Apocalypse bébé – Virginie Despentes

Apocalypse bébé, Virginie Despentes
Apocalypse bébé – Virginie Despentes – 2010
(4,5 / 5)

Mais pourquoi ? Parce que Despentes et prix Renaudot ça sonnait bien, et que ça me faisait marrer de voir l’air de mon mari quand il a vu la sympathique illustration de couverture. Il n’en faut pas plus pour dire on  y va …

L’histoire : Le job de Lucie c’est d’espionner des ados. Presque la planque, jusqu’au jour où sa filature, Valentine, disparait. Lucie doit tout mettre en oeuvre pour la retrouver et elle peut compter sur la Hyène qui avec ses contacts, ses outils, et une façon de faire un brin brutale l’épaulera pour retrouver l’adolescente en fuite.

Et alors ? Première rencontre avec l’écrivain français, et rencontre très réussi. Je ne m’attendais pas à être autant bluffé par son style. Il y l’enquête pour retrouver Valentine, très faible en rebondissements, puisque l’atout du roman n’est pas le suspens, mais plutôt la succession de portraits dressés, peints, on pourrait même dire fignolé par l’écrivain. On se balade dans les rues de Paris et de Barcelone où on partage des tranches de vie qui semblent nous amener petit à petit vers Valentine. Pour lire Despentes, il faut aussi savourer son style, très direct, parfois cru, qui nous livre une photographie pas toujours reluisante de notre société.

En bref : A conseiller pour faire connaissance avec l’écrivain. Il serait dommage de passer à côté.

Extraits : (pour une fois y aura plusieurs.)

La première année, les filatures ne portaient jamais sur des enfants de moins de quinze ans. Aujourd’hui travailler dans le primaire n’est pas pour me surprendre.

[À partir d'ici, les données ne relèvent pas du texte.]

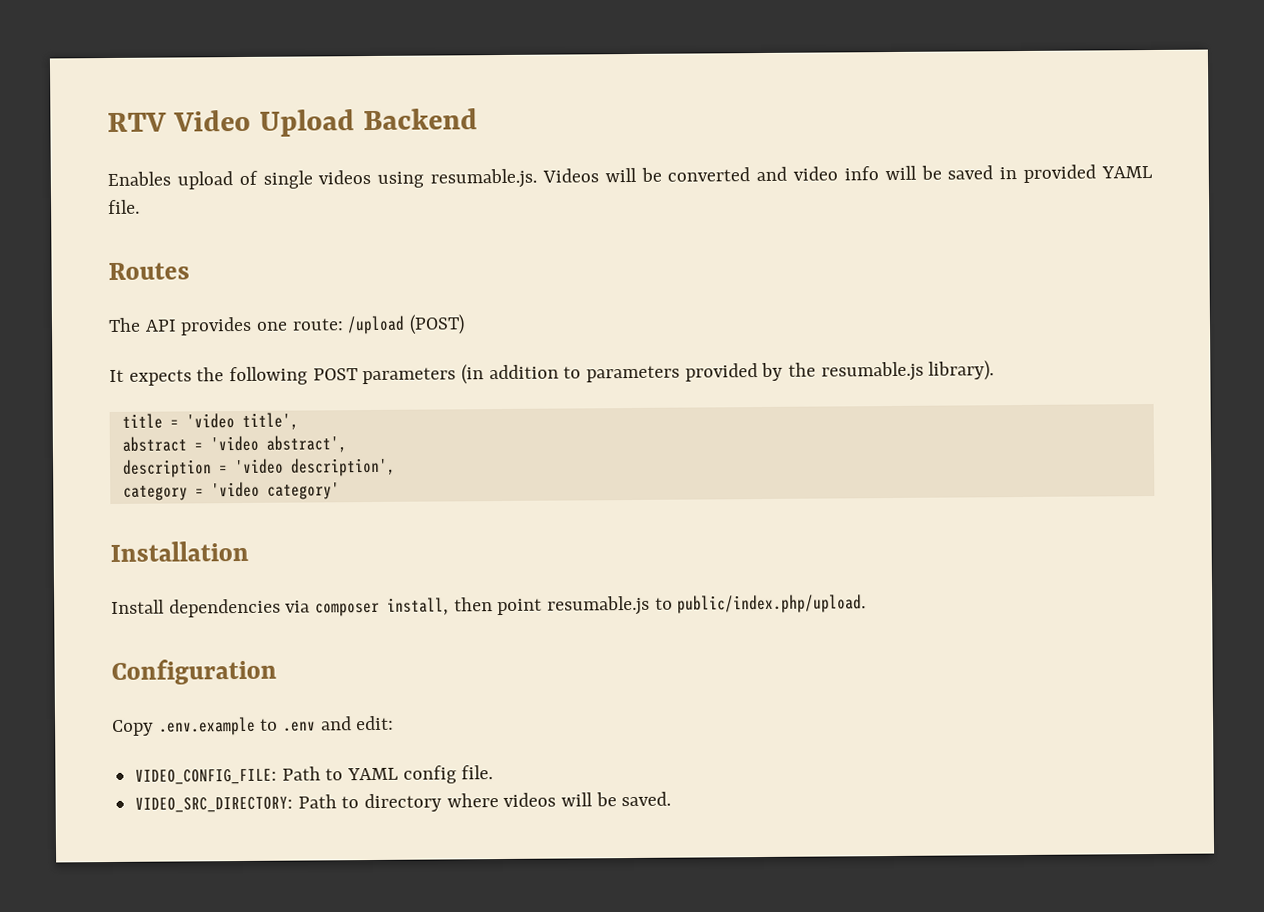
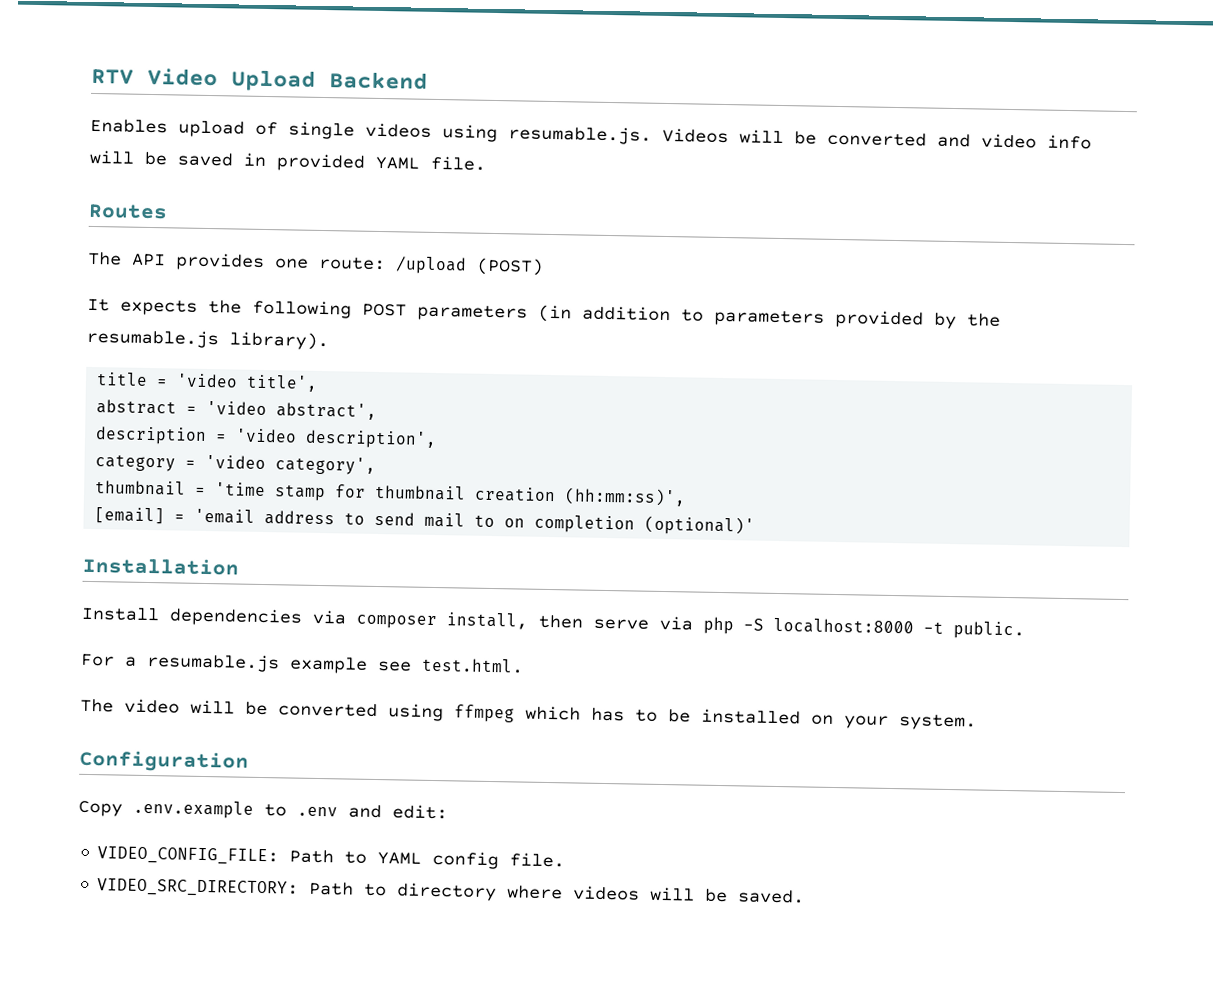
[266,482,340,500] category' -> [275,456,377,475] [95,480,687,507] [94,507,756,536] category', // thumbnail = 'time stamp for thumbnail creation (hh:mm:ss)', // [email] = 'email address to send mail to on completion (optional)'
[497,594,867,616] point resumable.js to public/index.php/upload. -> [593,615,1025,640] [81,652,524,674] [80,698,977,731] serve via php -S localhost:8000 -t public. // For a resumable.js example see test.html. // The video will be converted using ffmpeg which has to be installed on your system.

Le vie des petits appartient aux adultes de ma génération qui ne sont pas prêts à ce que leur jeunesse leur échappe deux fois.

Il se souvient aujourd’hui avec amertume d’un dîner au cours duquel, évoquant les derniers romans qui marchaient, un éditeur en verve les avait fait s’étrangler de rire, prédisant qu’au train où ça allait, un jour les gens liraient des romans de jeunes filles détaillant l’était de leur hémorroïdes.

Il raconte ses tournées et affirme tous les cinq minutes qu’il n’est pas impressionné par ce qui lui arrive, mais il ne parle que de ça. Il prétend qu’il s’en fout de côtoyer des gens connus, mais il n’a que leur nom à la bouche.